Since getting an evaluation done through insurance would have taken too long (the go to company our insurance liked to refer children to had a year long wait) we decided to go to the therapy company that was giving Boyo his ABA therapy. Since he was familiar with them and their offices, we thought the results would be more accurate than if we had gone someplace new where he might be too distracted. Sure enough, the evaluation went pretty smoothly and we had the results two hours later and a full report a couple of weeks after that.

I did cry after receiving the diagnosis. But it wasn’t because I was upset about Boyo being on the spectrum, or mourning any future dreams I had for his life. Like I mentioned before, we always had a feeling he might be on the spectrum, and with everything that we had gone through with him we had learned to take things one day at a time. Hell from the moment he was conceived it was touch and go at times, so my prayers and dreams were always for him to be healthy. And, aside from his rough start, he was healthy. No, I was crying because I felt that we had been failed again by the very professionals who were supposed to help us. I had mentioned to them so many times that I thought he was on the spectrum, that he might need speech therapy, but every time I brought it up, it was ignored.

Seriously, if I had a penny for every time that happened in the Boyo’s life – we would be rich.

And I was crying because I was relieved that we finally had a team that finally believed us. Sure, the diagnosis didn’t make a difference in the services Boyo was receiving, but it was nice to know that our opinions were being heard and respected.

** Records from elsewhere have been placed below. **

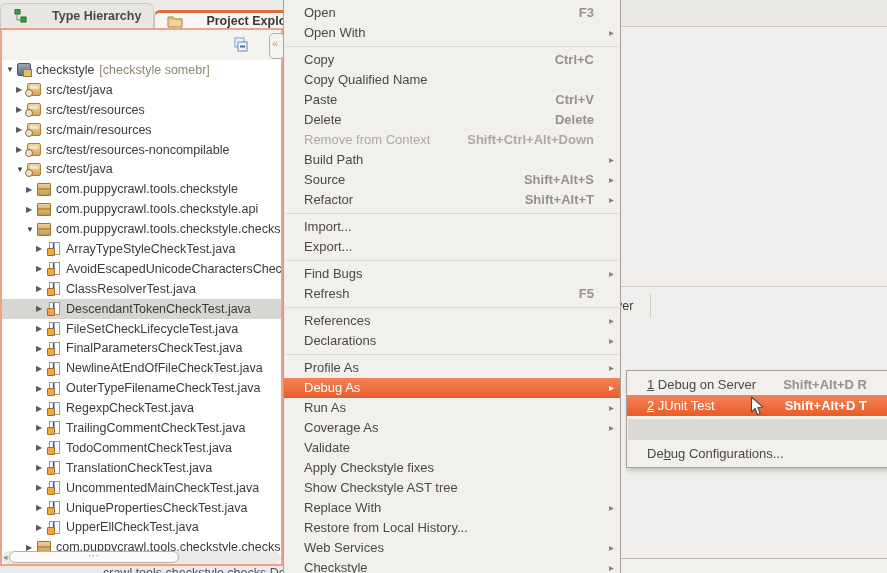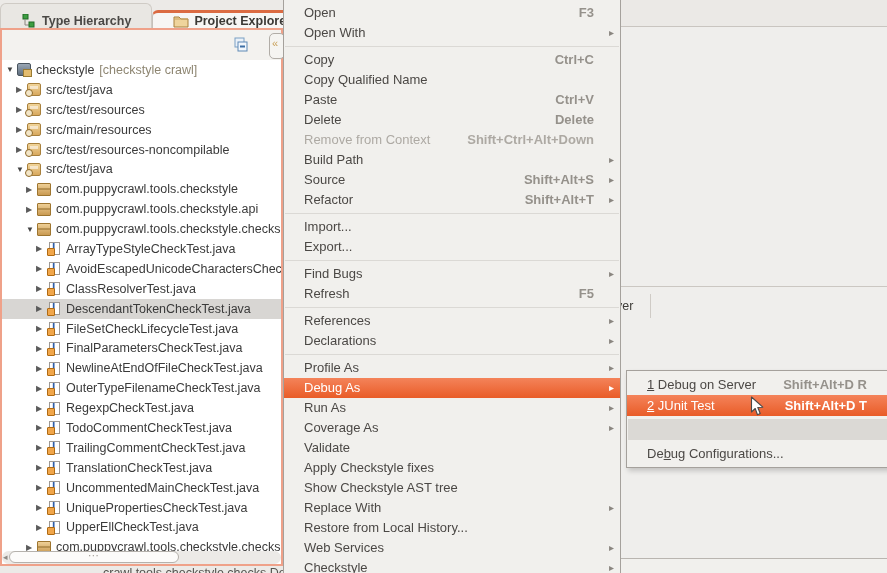"Type Hierarchy" .vtab { align-items: flex-end -> center; gap: 5px -> 23px; padding: 0 20px -> 0 12px }
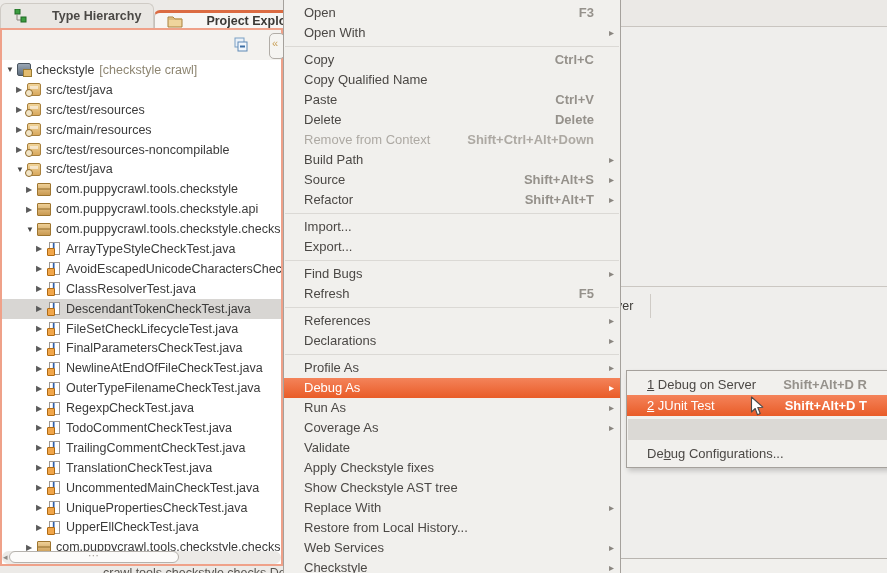"[checkstyle crawl]" span.tdeco { text: crawl -> somebr }
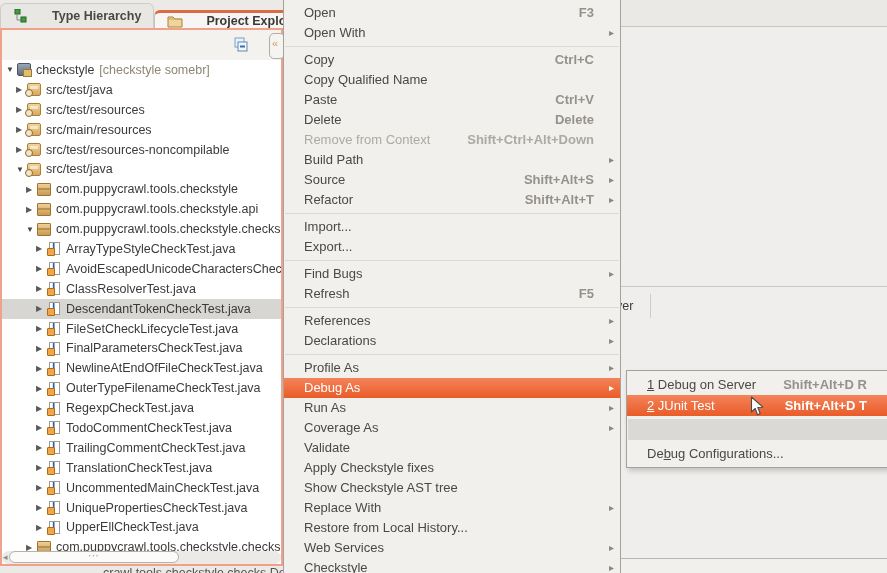"TodoCommentCheckTest.java" div.tree-row { order: before "TrailingCommentCheckTest.java" -> after "TrailingCommentCheckTest.java" }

Seriously, the ABA team we had in California was amazing. I know ABA is controversial, and there are some horrible ABA companies out there, but the team we had was always respectful of the Boyo. Their goals were never to change him as a person, or stop his stimming, but to work with him to teach him more common sense things that all kids should know regardless of if they are neurotypical or not. Things like safety, learning to manage meltdowns and self soothe, etc. And it was all done through playing, and by following Boyo’s lead. They had become our family and friends.

We went home and told family about the results of the test – and we were promptly met with a certain amount of disbelief. Everyone has a very specific idea of what Autism is, and it seems to either range from the extreme to examples like Sheldon Cooper on the Big Bang Theory. Since the Boyo didn’t fit into either of those ideas, people didn’t believe that he was on the spectrum. In trying to explain what Boyo’s particular brand of Autism is, we were met with cries of ‘but that’s just what kids do!’ So that was has been a little rough.

Aside from that, after the diagnosis, life went on as normal. The Boyo kept getting his therapy, and then in the fall he started preschool. We had a bit of a fight to get him qualified for extended services and setting up an IEP was a bit of a pain – but those are subjects for other posts which I plan to share later this month. I just wanted to share this today, on Autism Awareness day, to explain that a diagnosis isn’t the end of the world some make it out to be. And even though things might be rough right now, there’s no way to know what the future will hold. After all, even raising a neurotypical child is a marathon, not a sprint.